The two sides in the national testing debate spent more time and energy last week fighting each other than seeking a compromise.
In the Senate, Republicans rallied to the campaign by Sen. John Ashcroft, R-Mo., to stop President Clinton’s testing plan on any terms. That essentially was the position adopted by the House last month, a few days after the Senate voted to allow the new tests to proceed but to put their development in the hands of an independent review panel. Both votes were by large, bipartisan majorities.
Thirty-five GOP senators now say they will try to block any testing initiative that might be included in a House-Senate compromise.
“The more senators know about this proposal, the more they understand we need to follow the House,” Sen. Ashcroft said at a news conference last Thursday.
In the House the same day, Rep. Bill Goodling, R-Pa., the leader of the testing opponents, exercised his power as the chairman of the education committee to stop work on a literacy bill. The move was intended to “make a statement” of his commitment to stopping the assessment, he said.
Mr. Goodling’s move drew an immediate rebuke from the Clinton administration, which had won a promise from Republicans to approve a $260 million reading program this year.
“Trying to stop the voluntary national tests and the reading initiative is hardly the right way to help any child become a better reader,” Secretary of Education Richard W. Riley said in a statement.
A High-Level Dare
Later that day, Mr. Goodling and several of his supporters dared the president to veto a spending bill that halts testing but also pays for school programs, cancer research, and other politically popular federal efforts.
“I would love to see him tell the American people ... all the things in the bill will go down the tubes because he has this ill-conceived notion,” Mr. Goodling said at the same news conference where Sen. Ashcroft spoke.
Amid the rancor, some discussion of a compromise emerged, but none of the talk was significant enough to signal a deal on the horizon.
On Sept. 11, with the administration’s blessing, the Senate voted 88-12 to give the National Assessment Governing Board full authority over the development of Mr. Clinton’s proposed voluntary new tests of 4th grade reading and 8th grade math. The vote later changed to 87-13. The next week, the House voted 295-125 to deny the Education Department the authority to spend any money on the tests.
Both amendments are attached to a bill appropriating money for the departments of Education, Labor, and Health and Human Services for fiscal 1998, which began Oct. 1.
The Education Department has ordered its contractors to stop work on the test until Congress settles the issue. (“Riley Delays National Tests’ Development,” Oct. 1, 1997.)
At a bicameral conference committee meeting called early last week to discuss House and Senate differences on testing and funding issues, Sen.
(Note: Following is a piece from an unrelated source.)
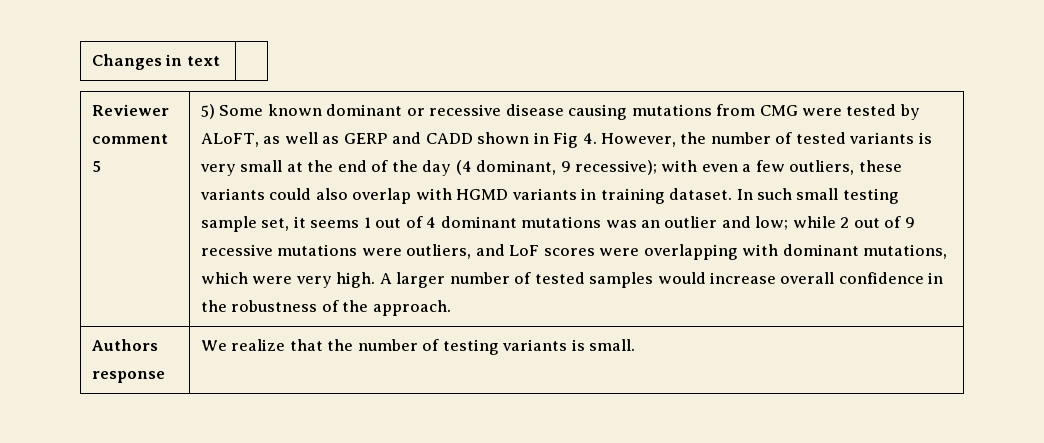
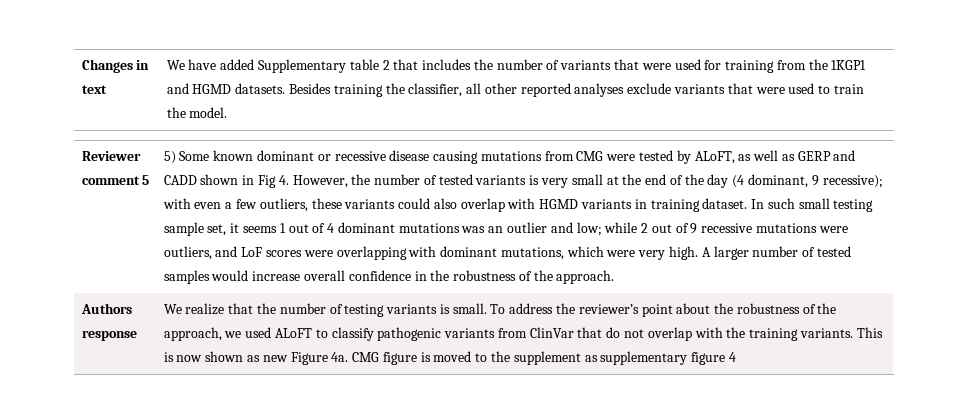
+ We have added Supplementary table 2 that includes the number of variants that were used for training from the 1KGP1 and HGMD datasets. Besides training the classifier, all other reported analyses exclude variants that were used to train the model.
+ To address the reviewer’s point about the robustness of the approach, we used ALoFT to classify pathogenic variants from ClinVar that do not overlap with the training variants. This is now shown as new Figure 4a. CMG figure is moved to the supplement as supplementary figure 4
Slade Gorton, R-Wash., suggested that Congress appropriate money so test publishers could revise existing tests to give the national comparisons Mr. Clinton wants. “Perhaps a middle ground might be ... allowing a modest amount of money for the use of tests that are valid already,” Mr. Gorton said Oct. 7.
House Republicans at the meeting indicated that they might be interested in that approach. But the Education Department’s No. 2 official sounded skeptical in an interview. To win Mr. Clinton over, a deal would need to create tests assessing students’ achievement as compared against the standards set in the National Assessment of Educational Progress, the existing federally sponsored testing program, said Marshall S. Smith, the acting deputy secretary of education. It also would need to promise to release test questions to the public after students take them, which would require new tests to be written every year.
“The test the president is advocating will do a lot of things other tests don’t do,” Mr. Smith said in an interview.
Mr. Goodling, for his part, offered a slight concession: “Cancel the contract [with test publishers to write the test] and we can deliberate next year,” when Congress is due to reauthorize NAEP, he told reporters after the Oct. 9 news conference.
That deal is unlikely to get the administration’s backing because Mr. Clinton wants assessments ready for the spring of 1999. Contractors need to do a year of field and pilot testing first.
The issue must be settled by Oct. 23, unless Congress and Mr. Clinton extend a measure temporarily funding programs for which final fiscal 1998 appropriations bills have not been approved.
House Majority Leader Dick Armey, R-Texas, said last week that Congress may push the deadline back two more weeks.
With Congress out of session this week, another extension appears inevitable.
While testing was the main point of contention last week, Mr. Goodling and the administration were at odds over the reading bill as well. A bill Mr. Goodling prepared for his committee to consider included tutorial-assistance grants for struggling elementary school students.
“It’s close to vouchers, and it’s impossible to administer,” Mr. Smith said. “It’s not necessary” to have grants for tutoring for the reading program to work, he said.
But Mr. Goodling maintained that Democrats would support his bill. “It’s pretty tough to walk away from those type of programs for people who need it the most,” he said.